Этот дикий вой вырвался из глотки, и он уже не мог остановиться, кричал, покрываясь по́том, кричал до изнеможения и потери сознания… Он вспомнил о матери еще там, когда его прижали к стене и били, он там еще хотел крикнуть «мама!», потому что интуитивно чувствовал грозящую ему опасность и искал защиты у той, которая всегда выручала его из любой беды детства. И слово это, вспыхнув в нем, как сигнал бедствия и страха, тут же померкло, а сейчас оно снова пылало в сознании, и только в нем была вся надежда на спасение…

«Хорошо, если бы ей сказали, что со мной случилось несчастье, она мигом добралась бы сюда, — лихорадочно и сбивчиво решал он. — Только сказать надо осторожно, чтобы не испугалась, — у нее слабое сердце, ей нельзя волноваться…»

Мысль все труднее было удержать, она все ускользала и ускользала и наконец иссякла, ушла в безболье, и он понял, что мать уже с ним… Они шли, держась за руки, как давно в младенчестве, в детстве, шли, поднимаясь по залитому солнцем косогору к шумящим на самой вершине зеленым соснам. «Скоро?» — спрашивала мать. «Да, да, еще немного, вон за тем поворотом мы увидим его!» И все-таки дом открылся взгляду как неожиданное чудо, и они замерли на холме, не веря своим глазам. Дом стоял посреди сосен и скал — высокий, под облака, просторный, полный света и тишины, как бы сложенный из гигантских прозрачных кубов льда. Солнце то дробилось, то зеркально плыло в нем, отражаясь вместе с летящими птицами, зелеными кронами сосен и ослепительно белыми облаками… «Неужели это все придумал сам и построил? — спросила мать и теперь уже не отводила глаз от его лица. — Я всегда знала, что ты сделаешь что-то настоящее! А то, что ты построил, — прекрасно! Можно позавидовать людям, которые будут тут жить…» Ему была приятна похвала матери, больше всего на свете ему хотелось порадовать ее…

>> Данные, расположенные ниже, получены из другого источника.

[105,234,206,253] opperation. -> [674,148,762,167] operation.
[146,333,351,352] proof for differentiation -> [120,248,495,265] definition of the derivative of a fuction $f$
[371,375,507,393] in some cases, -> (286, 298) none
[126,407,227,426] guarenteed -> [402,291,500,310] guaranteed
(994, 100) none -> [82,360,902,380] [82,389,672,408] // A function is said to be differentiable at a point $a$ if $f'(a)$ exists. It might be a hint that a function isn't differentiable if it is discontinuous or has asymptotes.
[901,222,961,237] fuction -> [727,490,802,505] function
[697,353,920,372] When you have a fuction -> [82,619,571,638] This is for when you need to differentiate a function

Когда он выплыл из забытья, над ним стоял паромщик.

— Как же это, парень, тебя угораздило? — бормотал он и растерянно суетился, не зная, с какой стороны подступиться. — Совсем озверел человек… Я б таких щенят топил в речке, пока слепые, чтоб им и траву не мять, и в небо не глядеть…

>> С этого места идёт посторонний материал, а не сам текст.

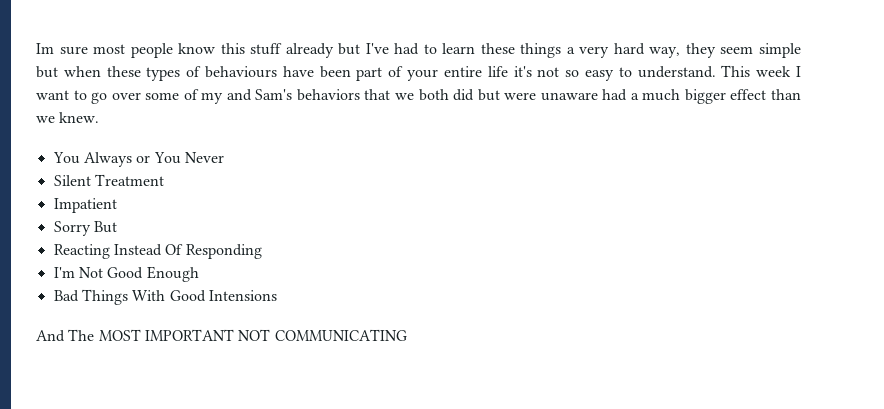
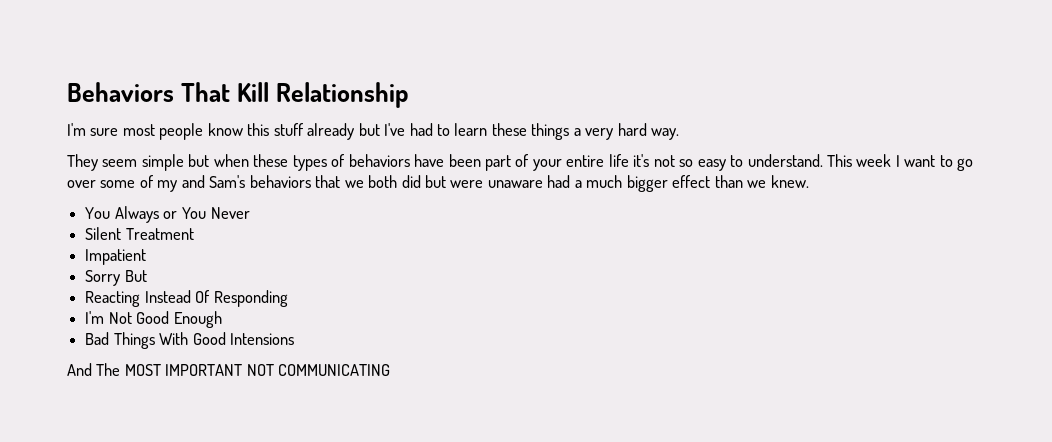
[36,43,54,54] Im -> [67,82,410,108] [67,123,86,136] Behaviors That Kill Relationship // I'm
[649,43,716,58] way, they -> [651,128,680,140] [67,154,98,171] way. // They
[205,66,278,78] behaviours -> [348,154,410,167] behaviors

— Он-то ни при чем… Не в нем дело, старик… Помоги кровь остановить…

— Давай потащу тебя к сторожке, а там, может, попутка подвернется… Берись за шею и терпи, сколь можешь!

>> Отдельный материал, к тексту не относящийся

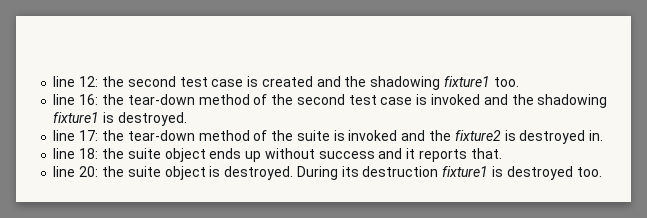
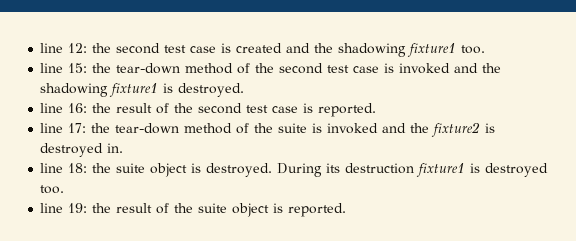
[79,94,99,105] 16: -> [68,63,88,73] 15:
(187, 119) none -> [40,103,377,117] // line 16: the result of the second test case is reported.
[209,148,502,162] [53,166,206,180] ends up without success and it reports that. // line 20: the suite object -> (188, 170) none
(602, 172) none -> [40,203,347,217] // line 19: the result of the suite object is reported.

Полоснула острая, жгучая боль, казалось, остановилось сердце и что-то оборвалось внутри. Иван уже плохо соображал, то окунаясь в бред, то возвращаясь из трясинного тяжелого мрака.

— А может, парень, водки хлебнуть? — слабо доносились слова паромщика. — Она силу дает…

Паромщик дотащил его до сторожки, вынес одеяло и подушку, расстелил на траве постель и стал рвать на лоскутья чистую рубаху.

— Я ею всю жизнь лечусь — и в мороз, и в жару, — балагурил он, подбадривая Ивана. — Как хвачу стакан, так мне все нипочем — и жизнь греет, и люди как люди, и сам ты — человек, а не дерьмо собачье… Сейчас мы тебя проконопатим, сто лет проживешь…

Он заголил на Иване гимнастерку, белую, набрякшую кровью майку и начал перевязывать рану, пеленать спину, не обращая внимания на стоны парня.